Provided records below:

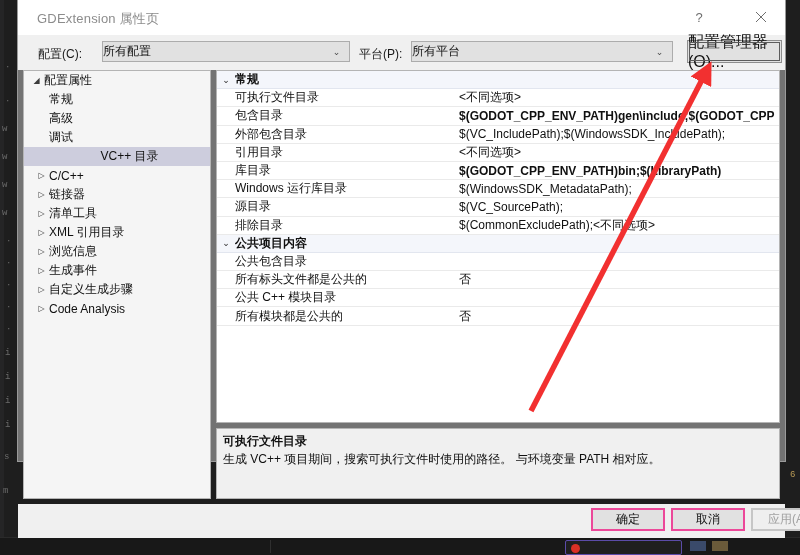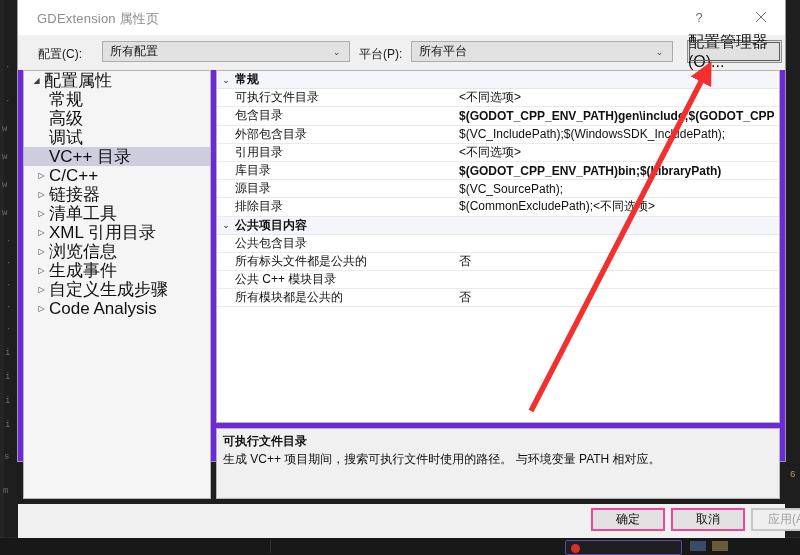--- a/index.html
+++ b/index.html
@@ -68,21 +68,21 @@
     background: #3a4a6a;
   }
 
   
   #dialog {
     position: absolute;
     left: 17px;
     top: 0px;
     width: 769px;
     height: 462px;
-    background: #6d28d9;
+    background: #737373;
     border: 1px solid #9a9a9a;
     border-top: none;
     box-sizing: border-box;
   }
   #titlebar {
     position: relative;
     height: 35px;
     background: #ffffff;
     border-bottom: 1px solid #f0f0f0;
   }
@@ -126,21 +126,20 @@
     height: 21px;
     background: #e1e1e1;
     border: 1px solid #acacac;
     box-sizing: border-box;
     display: flex;
     align-items: center;
     cursor: default;
   }
   .combo .combo-val {
     flex: 1;
-    padding-left: 7px;
     font-size: 12px;
     color: #101010;
     overflow: hidden;
     white-space: nowrap;
   }
   .combo .chev {
     width: 17px;
     text-align: center;
     font-size: 9px;
     color: #4a4a4a;
@@ -185,21 +184,21 @@
     background: #f5f5f5;
     border: 1px solid #b4b4b4;
     box-sizing: border-box;
     overflow: hidden;
   }
   .tree-item {
     position: relative;
     height: 19px;
     display: flex;
     align-items: center;
-    font-size: 17px;
+    font-size: 12px;
     color: #101010;
     cursor: default;
     white-space: nowrap;
   }
   .tree-item.selected { background: #cdcddd; }
   .tree-arrow {
     width: 13px;
     text-align: center;
     font-size: 8px;
     color: #3c3c3c;
@@ -394,21 +393,21 @@
         </div>
         <div class="tree-item" style="padding-left: 24px;">
           <span class="tree-label">常规</span>
         </div>
         <div class="tree-item" style="padding-left: 24px;">
           <span class="tree-label">高级</span>
         </div>
         <div class="tree-item" style="padding-left: 24px;">
           <span class="tree-label">调试</span>
         </div>
-        <div class="tree-item selected" style="padding-left: 24px;">
+        <div class="tree-item selected" style="padding-left: 24px; justify-content: center;">
           <span class="tree-label">VC++ 目录</span>
         </div>
         <div class="tree-item" style="padding-left: 11px;">
           <span class="tree-arrow collapsed"></span>
           <span class="tree-label">C/C++</span>
         </div>
         <div class="tree-item" style="padding-left: 11px;">
           <span class="tree-arrow collapsed"></span>
           <span class="tree-label">链接器</span>
         </div>
@@ -456,20 +455,24 @@
           <span class="row-name">外部包含目录</span>
           <span class="row-val">$(VC_IncludePath);$(WindowsSDK_IncludePath);</span>
         </div>
         <div class="grid-row">
           <span class="row-name">引用目录</span>
           <span class="row-val">&lt;不同选项&gt;</span>
         </div>
         <div class="grid-row">
           <span class="row-name">库目录</span>
           <span class="row-val bold">$(GODOT_CPP_ENV_PATH)bin;$(LibraryPath)</span>
+        </div>
+        <div class="grid-row">
+          <span class="row-name">Windows 运行库目录</span>
+          <span class="row-val">$(WindowsSDK_MetadataPath);</span>
         </div>
         <div class="grid-row">
           <span class="row-name">源目录</span>
           <span class="row-val">$(VC_SourcePath);</span>
         </div>
         <div class="grid-row">
           <span class="row-name">排除目录</span>
           <span class="row-val">$(CommonExcludePath);&lt;不同选项&gt;</span>
         </div>
         <div class="grid-row category">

End of Provided records.

§ **About this exercise**
What comes back should match the records exactly, minus any pictures.

§ **Reply to the exercise**
--- a/index.html
+++ b/index.html
@@ -68,21 +68,21 @@
     background: #3a4a6a;
   }
 
   
   #dialog {
     position: absolute;
     left: 17px;
     top: 0px;
     width: 769px;
     height: 462px;
-    background: #6d28d9;
+    background: #737373;
     border: 1px solid #9a9a9a;
     border-top: none;
     box-sizing: border-box;
   }
   #titlebar {
     position: relative;
     height: 35px;
     background: #ffffff;
     border-bottom: 1px solid #f0f0f0;
   }
@@ -126,21 +126,20 @@
     height: 21px;
     background: #e1e1e1;
     border: 1px solid #acacac;
     box-sizing: border-box;
     display: flex;
     align-items: center;
     cursor: default;
   }
   .combo .combo-val {
     flex: 1;
-    padding-left: 7px;
     font-size: 12px;
     color: #101010;
     overflow: hidden;
     white-space: nowrap;
   }
   .combo .chev {
     width: 17px;
     text-align: center;
     font-size: 9px;
     color: #4a4a4a;
@@ -185,21 +184,21 @@
     background: #f5f5f5;
     border: 1px solid #b4b4b4;
     box-sizing: border-box;
     overflow: hidden;
   }
   .tree-item {
     position: relative;
     height: 19px;
     display: flex;
     align-items: center;
-    font-size: 17px;
+    font-size: 12px;
     color: #101010;
     cursor: default;
     white-space: nowrap;
   }
   .tree-item.selected { background: #cdcddd; }
   .tree-arrow {
     width: 13px;
     text-align: center;
     font-size: 8px;
     color: #3c3c3c;
@@ -394,21 +393,21 @@
         </div>
         <div class="tree-item" style="padding-left: 24px;">
           <span class="tree-label">常规</span>
         </div>
         <div class="tree-item" style="padding-left: 24px;">
           <span class="tree-label">高级</span>
         </div>
         <div class="tree-item" style="padding-left: 24px;">
           <span class="tree-label">调试</span>
         </div>
-        <div class="tree-item selected" style="padding-left: 24px;">
+        <div class="tree-item selected" style="padding-left: 24px; justify-content: center;">
           <span class="tree-label">VC++ 目录</span>
         </div>
         <div class="tree-item" style="padding-left: 11px;">
           <span class="tree-arrow collapsed"></span>
           <span class="tree-label">C/C++</span>
         </div>
         <div class="tree-item" style="padding-left: 11px;">
           <span class="tree-arrow collapsed"></span>
           <span class="tree-label">链接器</span>
         </div>
@@ -456,20 +455,24 @@
           <span class="row-name">外部包含目录</span>
           <span class="row-val">$(VC_IncludePath);$(WindowsSDK_IncludePath);</span>
         </div>
         <div class="grid-row">
           <span class="row-name">引用目录</span>
           <span class="row-val">&lt;不同选项&gt;</span>
         </div>
         <div class="grid-row">
           <span class="row-name">库目录</span>
           <span class="row-val bold">$(GODOT_CPP_ENV_PATH)bin;$(LibraryPath)</span>
+        </div>
+        <div class="grid-row">
+          <span class="row-name">Windows 运行库目录</span>
+          <span class="row-val">$(WindowsSDK_MetadataPath);</span>
         </div>
         <div class="grid-row">
           <span class="row-name">源目录</span>
           <span class="row-val">$(VC_SourcePath);</span>
         </div>
         <div class="grid-row">
           <span class="row-name">排除目录</span>
           <span class="row-val">$(CommonExcludePath);&lt;不同选项&gt;</span>
         </div>
         <div class="grid-row category">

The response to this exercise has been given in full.